Responses to this include strategies of avoidance: looking away from reality; self-deception over what has happened; and refusing to face up to the new, reduced circumstances Philpot,p. The victim may become indifferent to the fate of others around him, or actively cruel, since this restores some sense of power to him. Despite the differences between adult humiliation, there is often an interplay between humiliation, shame and guilt, which is important to note when considering the consequences of humiliation.

The avoiding action taken by people fearing humiliation can lead to them doing things they accept, internally, are wrong, for which they feel shame: ing in with the humiliation of others, for instance. Resorting to a sense of shame is also a way of seeking to control what is uncontrollable by admitting or claiming one's part in it: the victim blames himself for doing wrong, not the person who has wronged him.

Similarly, feelings of guilt imply an acceptance of an external authority with agreed rules, such as a parental figure; since the rules have been broken, the victim accepts that the authority is entitled to punish him. Feeling guilt like feeling shame in response to humiliation is a way of trying to make sense of the inexplicable, of trying to impose a pattern on what otherwise appears as random, arbitrary behaviour.

This is particularly common in childhood.

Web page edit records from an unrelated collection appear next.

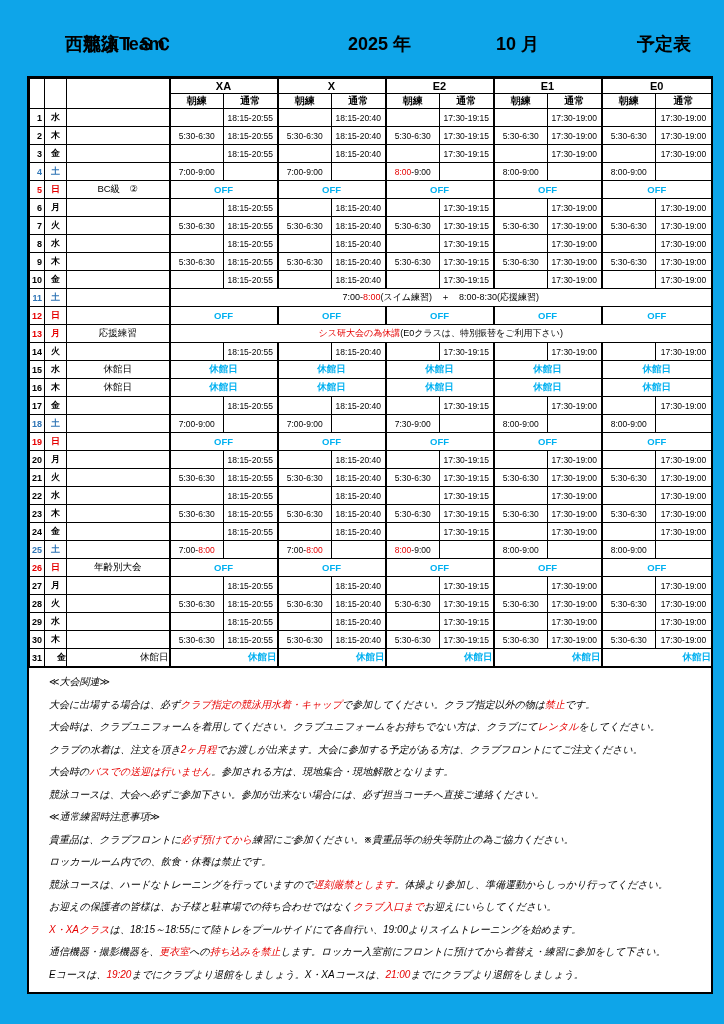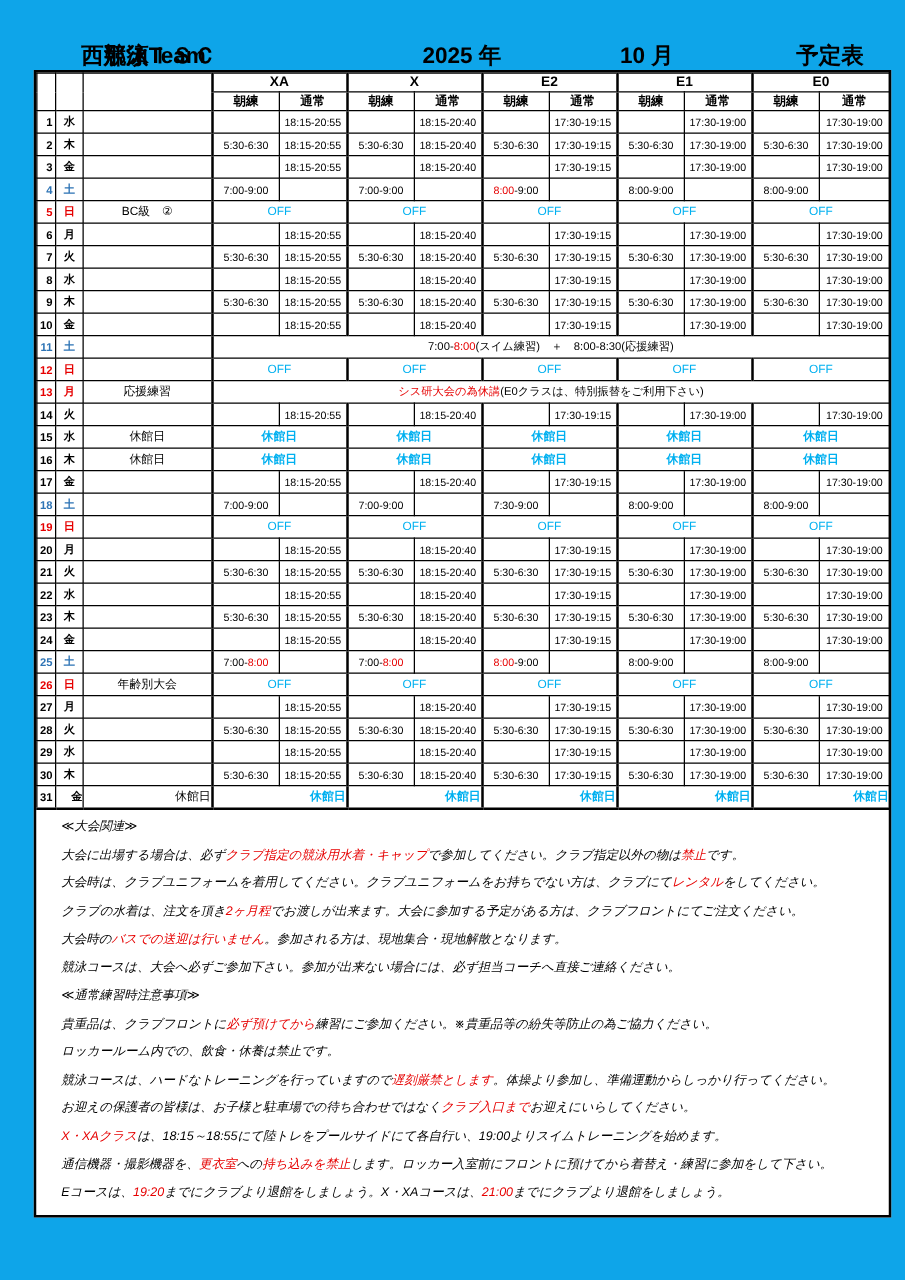"2025 年" .t-year { left: 338px -> 348px }
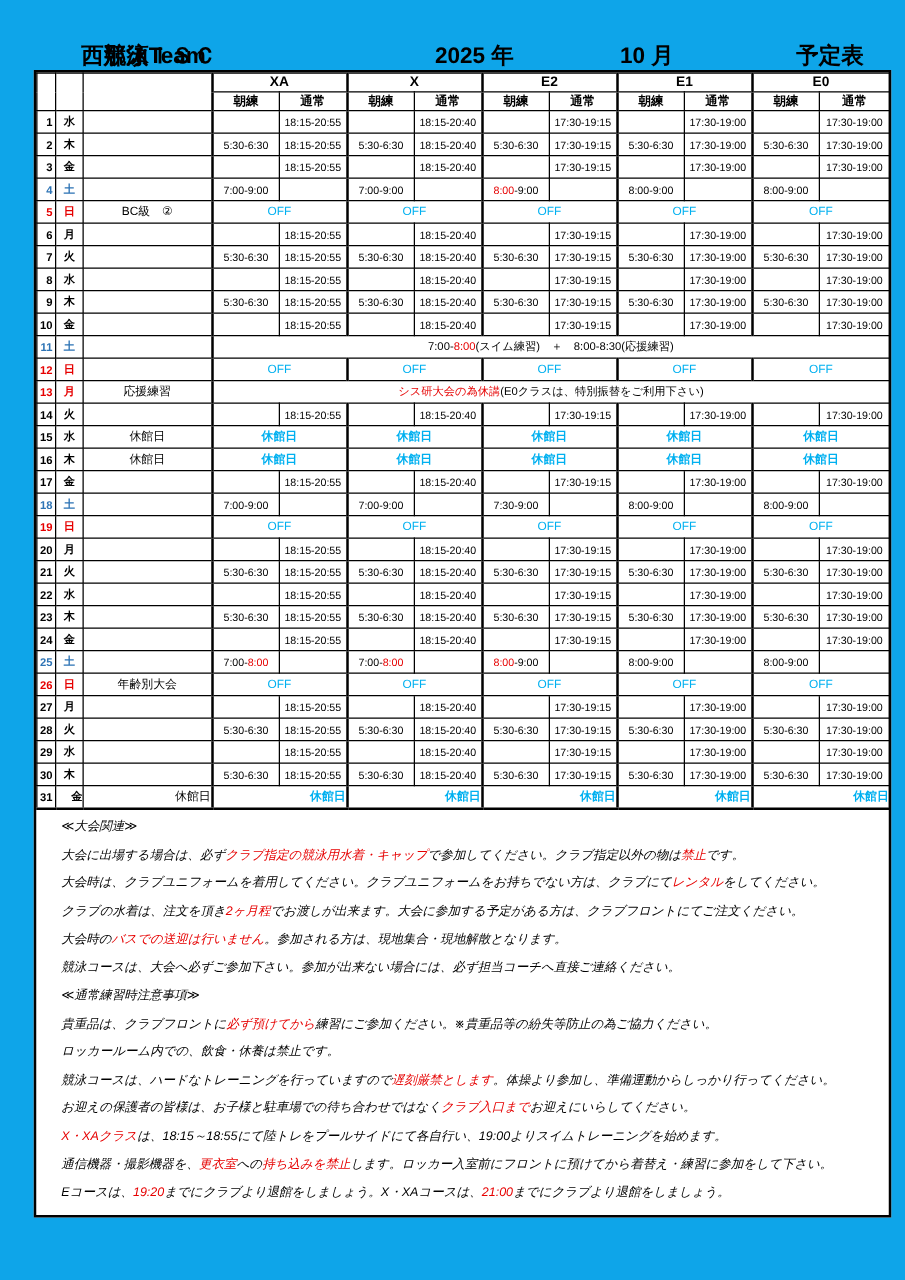"XA" .frame { top: 56px -> 76px }
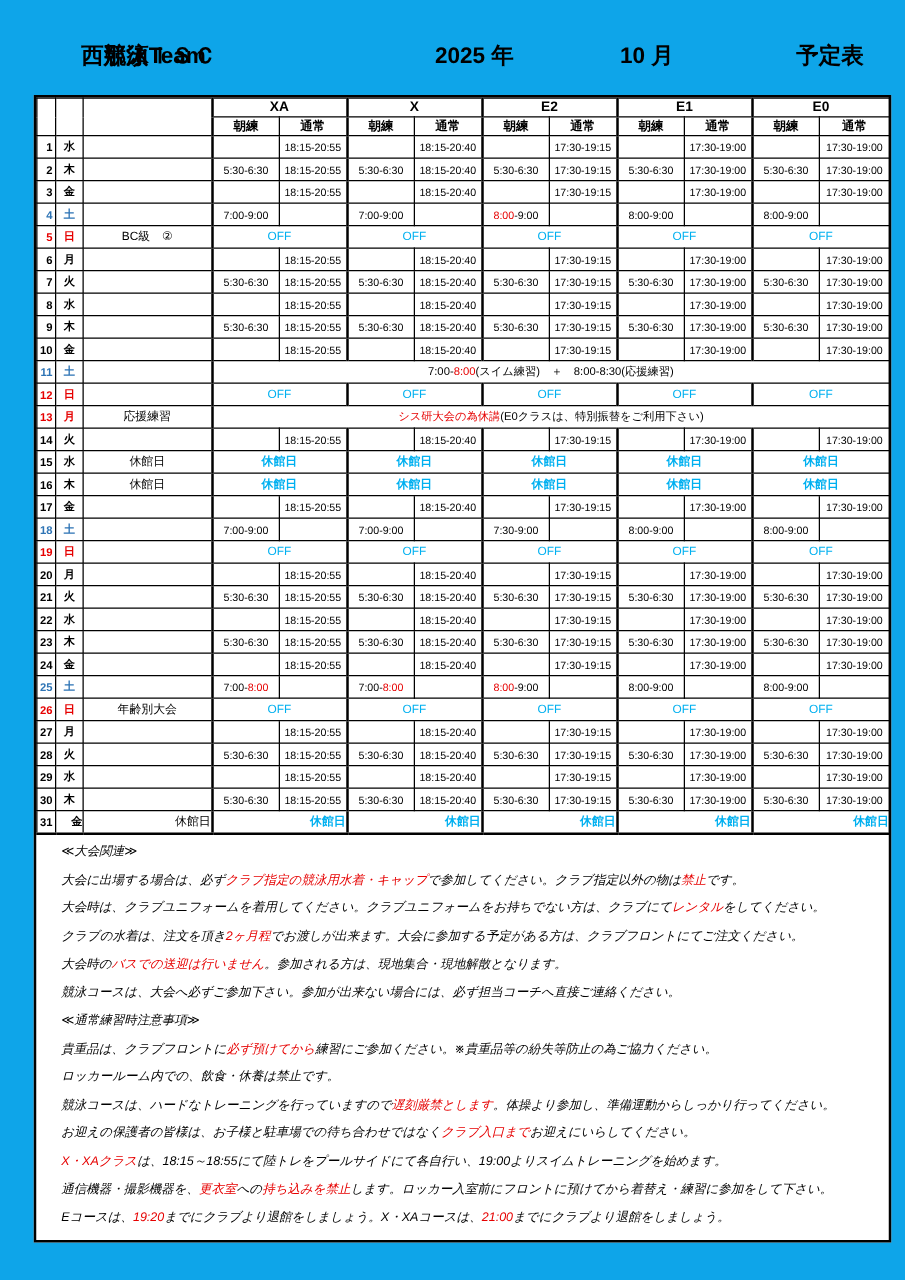"OFF" .off { font-weight: normal -> bold }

It is safer, psychologically, for to see himself as a bad child, rather than as with bad parents. In doing so, he is able to cling to a sense of basic fairness and to avoid admitting the injustice of the humiliating acts. Blaming himself at least provides an explanation for what has happened Philpot,p. As it also excuses the humiliator, it is in the interest of the humiliator to develop a sense of guilt or shame or both in the victim Smith,p.

The sense of powerlessness among victims of humiliation can lead to paranoia, despair or depression. One response to this involves closing off from the world physically and psychologically while metaphorically creating a hard skin or shell to control what is allowed in or out Bick, ; Turp, When none of the coping strategies proves effective and the reality of the victim's position overwhelms him, he may reach the adult humiliation of personal fragmentation and disintegration, with severe difficulties in day-to-day functioning at either an individual or a social level.

This was the position reached by Michael Clemenger and Rodney King even after each of them thought he had successfully let go of the effects of his humiliation. Inevitably, in the course of their work, therapists will find themselves face to face with the personal consequences that arise from living with the contradictory feelings, experiences and defences resulting from humiliation.

The therapist's reading of the situation is likely to have profound implications for his or her practice. Just as professional intervention in cases of child abuse involves ensuring the child is safely out of reach of the abuser — the humiliator — so the therapist will, at the very least, seek to provide a safe space in the consulting room for the humiliated adult patient.

However, he or she may also be faced with the knowledge that the patient is still under the control of the humiliator and that the humiliation may be continuing.